_Problem requirements_. Apart from the pictures, please restate every entry below exactly.
Start of Information supplied
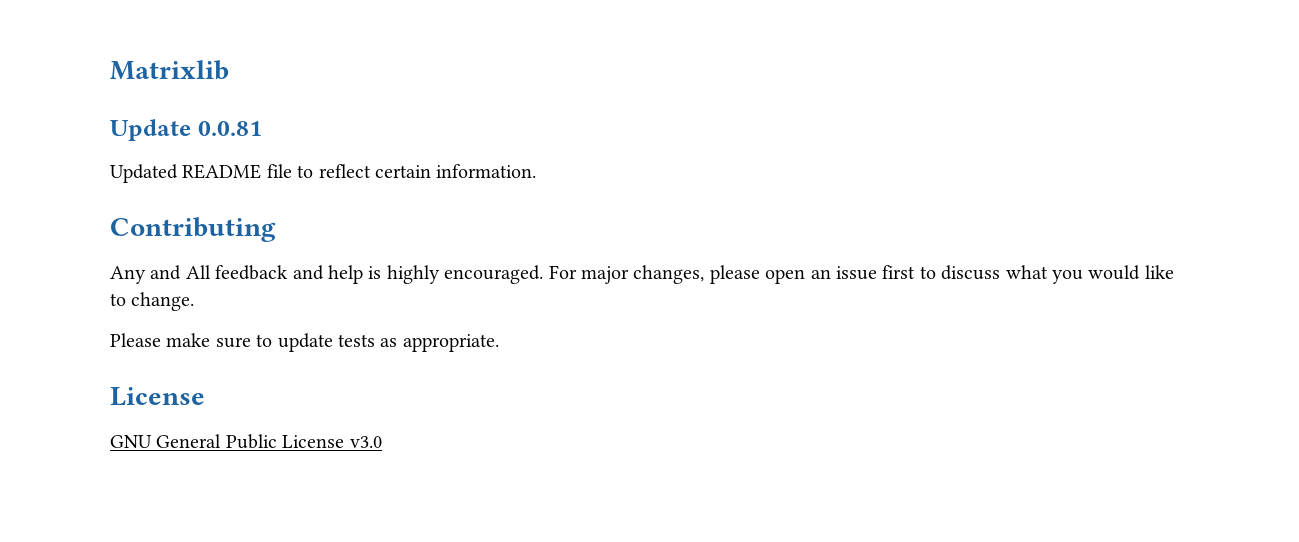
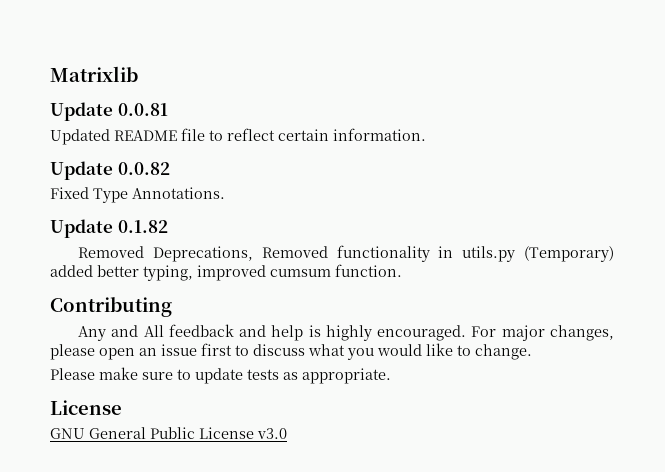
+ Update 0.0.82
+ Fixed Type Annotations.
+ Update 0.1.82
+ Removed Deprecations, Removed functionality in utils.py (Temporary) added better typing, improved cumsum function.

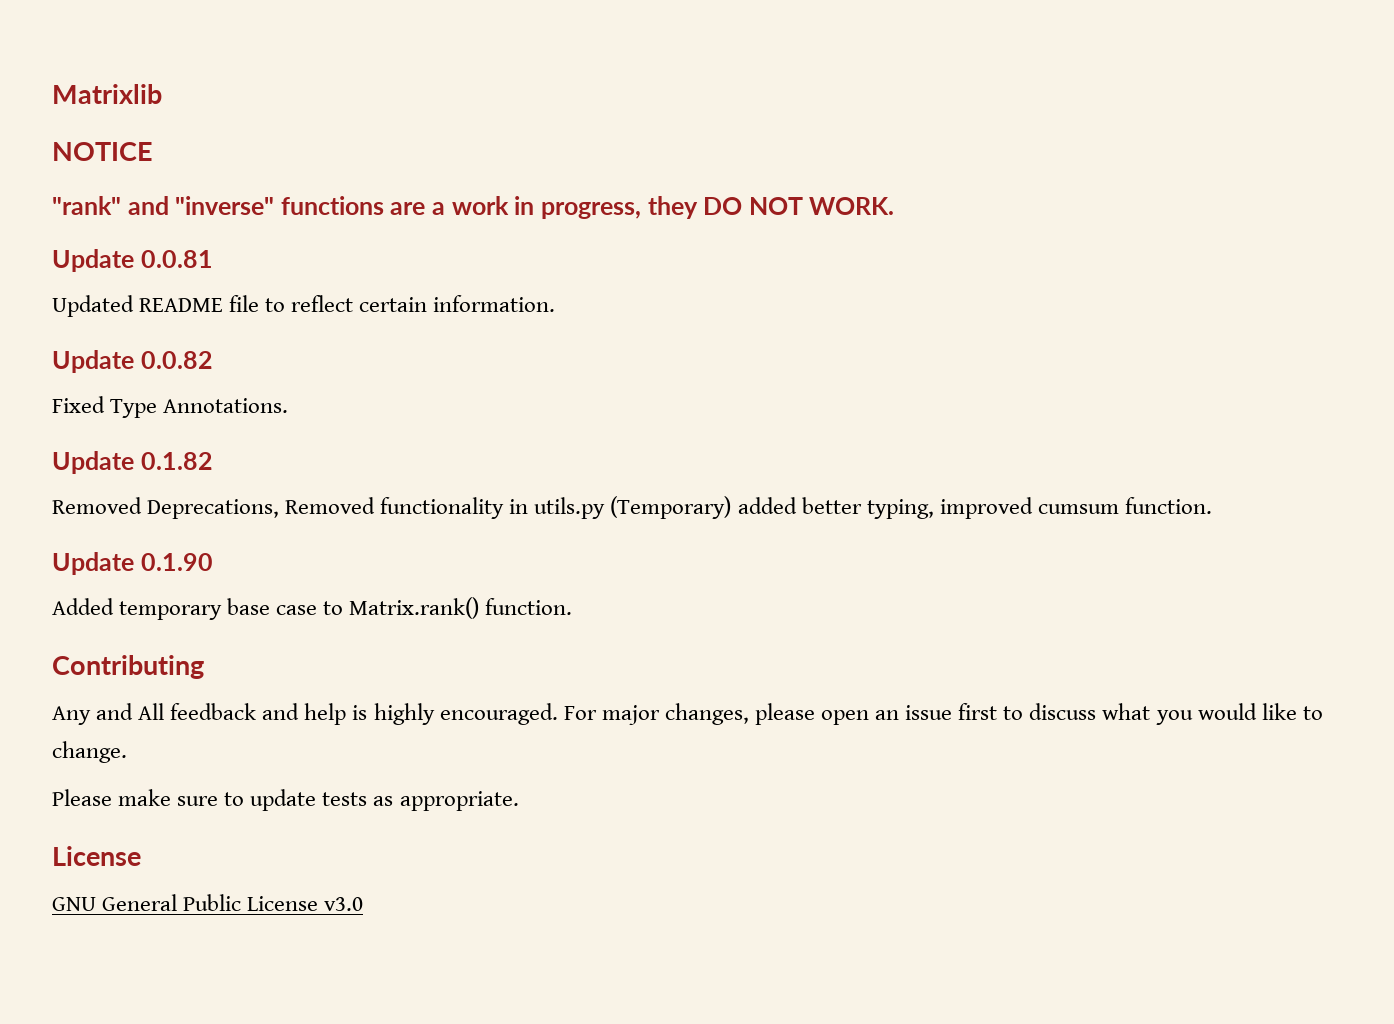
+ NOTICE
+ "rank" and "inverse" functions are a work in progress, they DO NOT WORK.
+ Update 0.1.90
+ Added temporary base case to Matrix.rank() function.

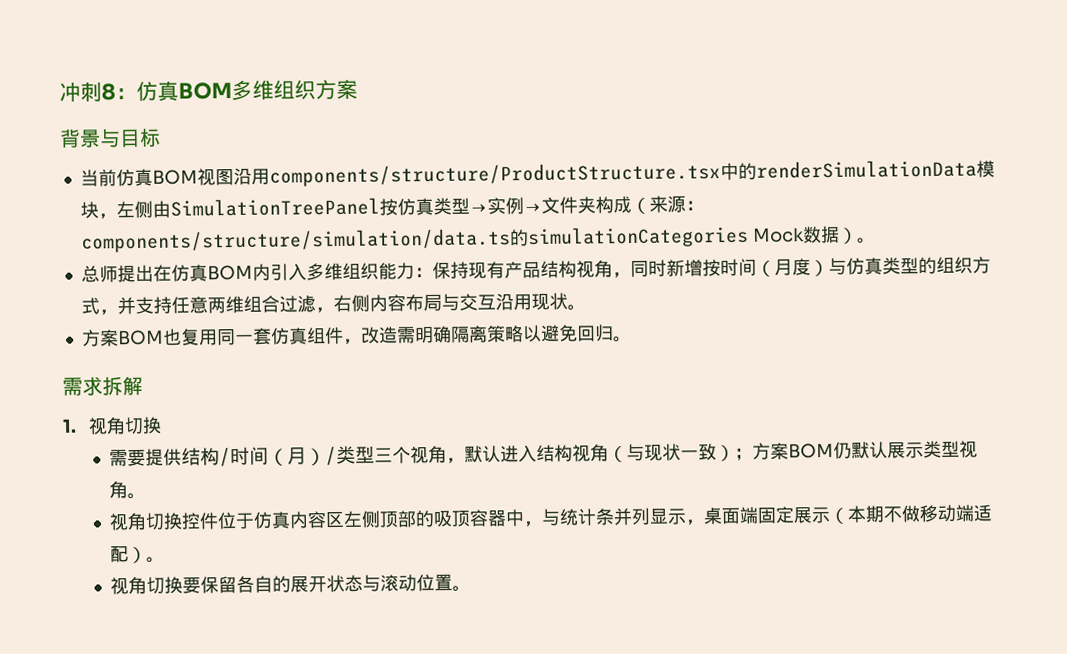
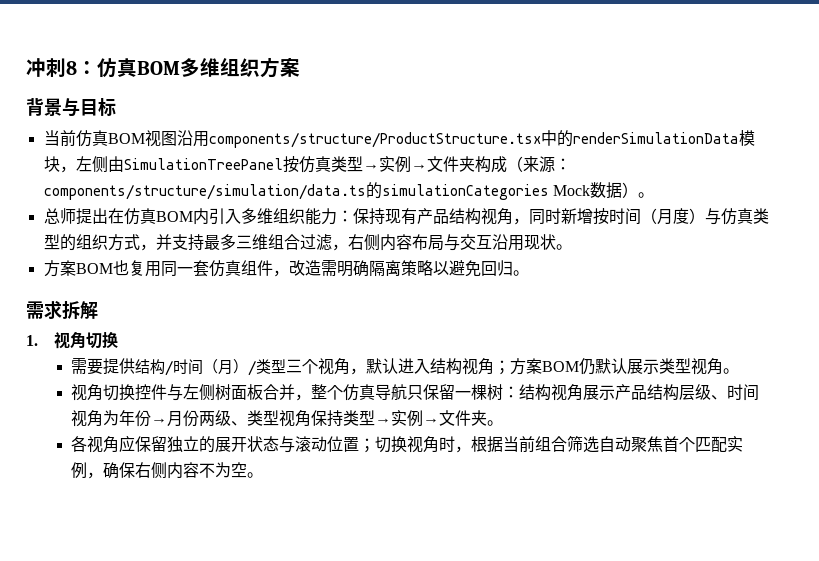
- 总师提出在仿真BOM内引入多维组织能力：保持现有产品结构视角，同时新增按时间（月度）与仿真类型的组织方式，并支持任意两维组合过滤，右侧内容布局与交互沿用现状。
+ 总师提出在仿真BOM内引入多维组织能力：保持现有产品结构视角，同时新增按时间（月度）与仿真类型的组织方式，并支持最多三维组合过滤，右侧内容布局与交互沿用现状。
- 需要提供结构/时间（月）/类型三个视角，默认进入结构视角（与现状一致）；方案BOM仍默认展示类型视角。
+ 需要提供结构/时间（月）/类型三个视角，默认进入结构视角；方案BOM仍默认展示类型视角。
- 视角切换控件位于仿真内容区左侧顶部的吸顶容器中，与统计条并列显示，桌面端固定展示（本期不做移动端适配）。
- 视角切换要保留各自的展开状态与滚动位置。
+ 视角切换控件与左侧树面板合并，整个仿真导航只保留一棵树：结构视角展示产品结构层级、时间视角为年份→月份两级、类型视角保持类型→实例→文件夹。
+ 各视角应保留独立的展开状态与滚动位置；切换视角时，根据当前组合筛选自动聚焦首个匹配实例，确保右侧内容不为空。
End of Information supplied
_Result for this task_.
+ Update 0.0.82
+ Fixed Type Annotations.
+ Update 0.1.82
+ Removed Deprecations, Removed functionality in utils.py (Temporary) added better typing, improved cumsum function.

+ NOTICE
+ "rank" and "inverse" functions are a work in progress, they DO NOT WORK.
+ Update 0.1.90
+ Added temporary base case to Matrix.rank() function.

- 总师提出在仿真BOM内引入多维组织能力：保持现有产品结构视角，同时新增按时间（月度）与仿真类型的组织方式，并支持任意两维组合过滤，右侧内容布局与交互沿用现状。
+ 总师提出在仿真BOM内引入多维组织能力：保持现有产品结构视角，同时新增按时间（月度）与仿真类型的组织方式，并支持最多三维组合过滤，右侧内容布局与交互沿用现状。
- 需要提供结构/时间（月）/类型三个视角，默认进入结构视角（与现状一致）；方案BOM仍默认展示类型视角。
+ 需要提供结构/时间（月）/类型三个视角，默认进入结构视角；方案BOM仍默认展示类型视角。
- 视角切换控件位于仿真内容区左侧顶部的吸顶容器中，与统计条并列显示，桌面端固定展示（本期不做移动端适配）。
- 视角切换要保留各自的展开状态与滚动位置。
+ 视角切换控件与左侧树面板合并，整个仿真导航只保留一棵树：结构视角展示产品结构层级、时间视角为年份→月份两级、类型视角保持类型→实例→文件夹。
+ 各视角应保留独立的展开状态与滚动位置；切换视角时，根据当前组合筛选自动聚焦首个匹配实例，确保右侧内容不为空。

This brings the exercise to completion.